Friday, May 27, 2005

Intelligent Design Vs Evolution

The New Yorker explains the definition of intelligent design, the counter concept to evolution that's fueling heavy debate:

First of all, intelligent design is not what people often assume it is. For one thing, I.D. is not Biblical literalism. Unlike earlier generations of creationists - the so-called Young Earthers and scientific creationists - proponents of intelligent design do not believe that the universe was created in six days, that Earth is ten thousand years old, or that the fossil record was deposited during Noah's flood. (Indeed, they shun the label "creationism" altogether.) Nor does I.D. flatly reject evolution: adherents freely admit that some evolutionary change occurred during the history of life on Earth. Although the movement is loosely allied with, and heavily funded by, various conservative Christian groups - and although I.D. plainly maintains that life was created - it is generally silent about the identity of the creator.

The movement's main positive claim is that there are things in the world, most notably life, that cannot be accounted for by known natural causes and show features that, in any other context, we would attribute to intelligence. Living organisms are too complex to be explained by any natural - or, more precisely, by any mindless -process. Instead, the design inherent in organisms can be accounted for only by invoking a designer, and one who is very, very smart.

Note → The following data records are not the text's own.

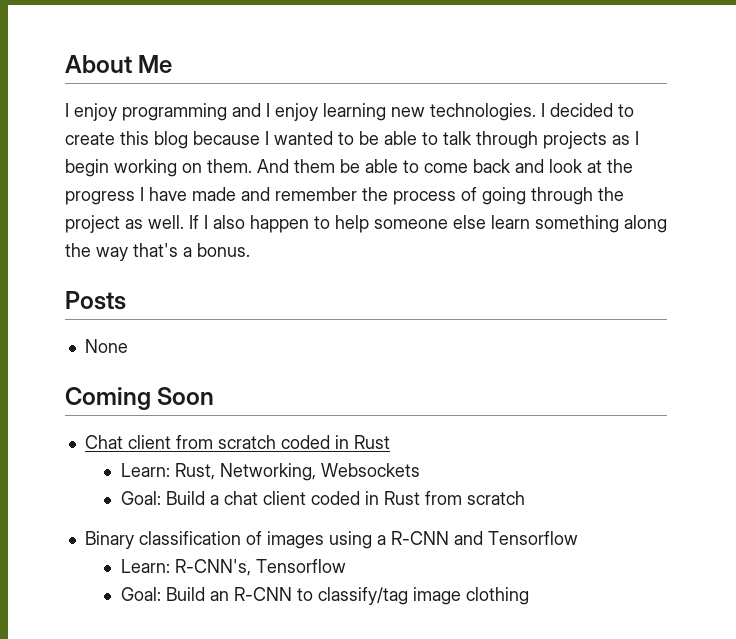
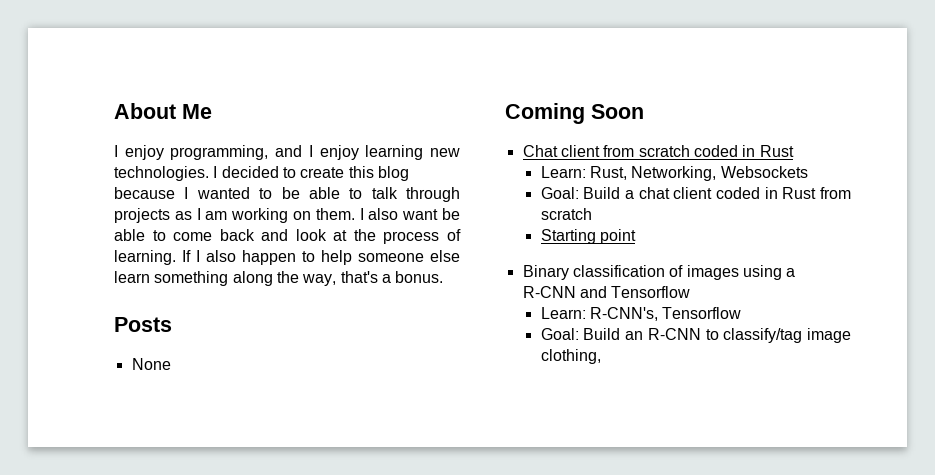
[122,103,227,121] programming -> [170,145,269,160] programming,
[65,159,109,177] begin -> [205,211,228,220] am
[257,159,335,173] And them -> [359,208,439,220] I also want
[65,187,624,205] [65,215,184,233] progress I have made and remember the process of going through the project as well. -> [383,229,461,244] [114,250,176,265] process of learning.
[96,247,128,261] way -> [302,274,337,286] way,
(525, 498) none -> [540,229,637,244] // Starting point
[465,587,529,605] clothing -> [540,349,601,364] clothing,

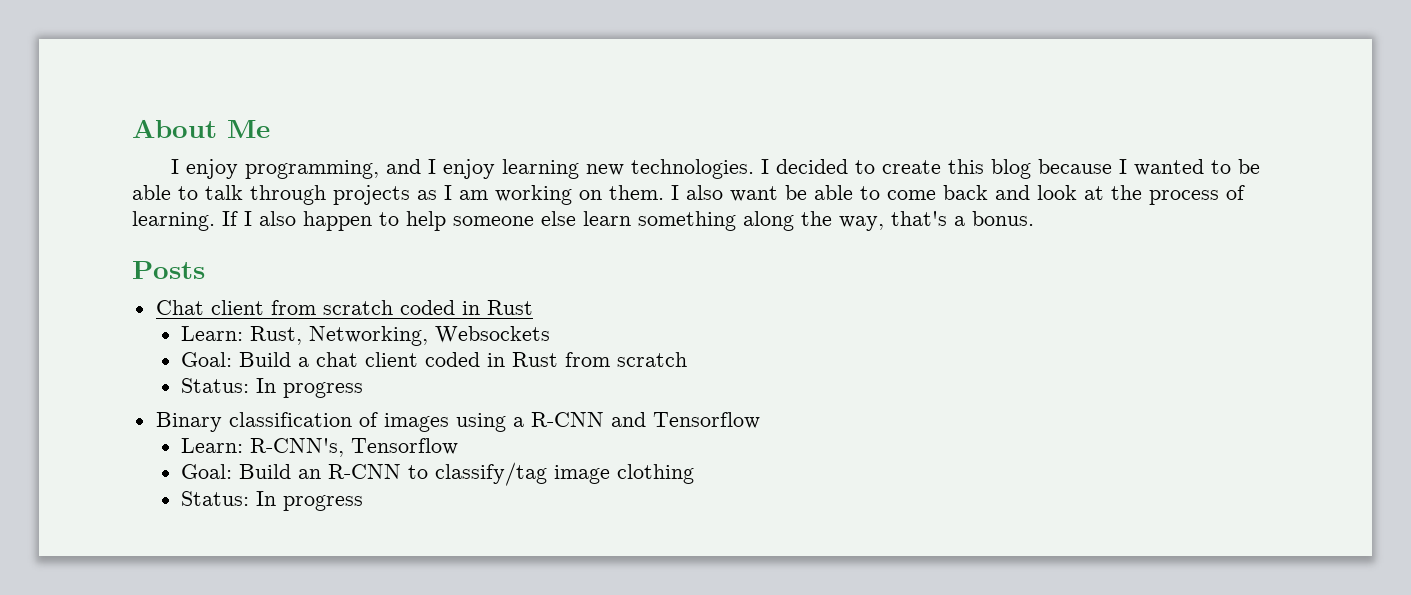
[131,358,171,370] [505,103,644,124] // None // Coming Soon -> (205, 270) none
[540,229,637,244] Starting point -> [180,378,363,398] Status: In progress
[540,349,601,364] clothing, -> [616,464,694,484] [180,491,363,511] clothing // Status: In progress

Drawing from this premise, I assume that the underlying prejudice in humans is this: we believe that our intelligence and place in the world is so superior to other life forms that if we cannot know for a fact when and how the world began, there must be some supernatural force, beyond our comprehension, that has "designed" life.

This complexity, I.D.'s defenders argue, lies beyond the abilities of Darwinism to explain. Second, they claim that new mathematical findings cast doubt on the power of natural selection. Selection may play a role in evolution, but it cannot accomplish what biologists suppose it can. more...

This statement backs up my cynicism about the topic. Once again, we assume that we are so sophisticated in our use and understanding of mathematics and science, that there's no way the inconsistencies could simply be our own intellectual limitations and the limitations of human knowledge to date.

Does it even enter into the mind of scientists and think tank participants that maybe we just don't get it yet? That perhaps there are processes in nature that have baffled us, that are as close to being that "supernatural force" we seek in science and religion?

For such a brilliant species, we are made ignorant by the very ego which defines us.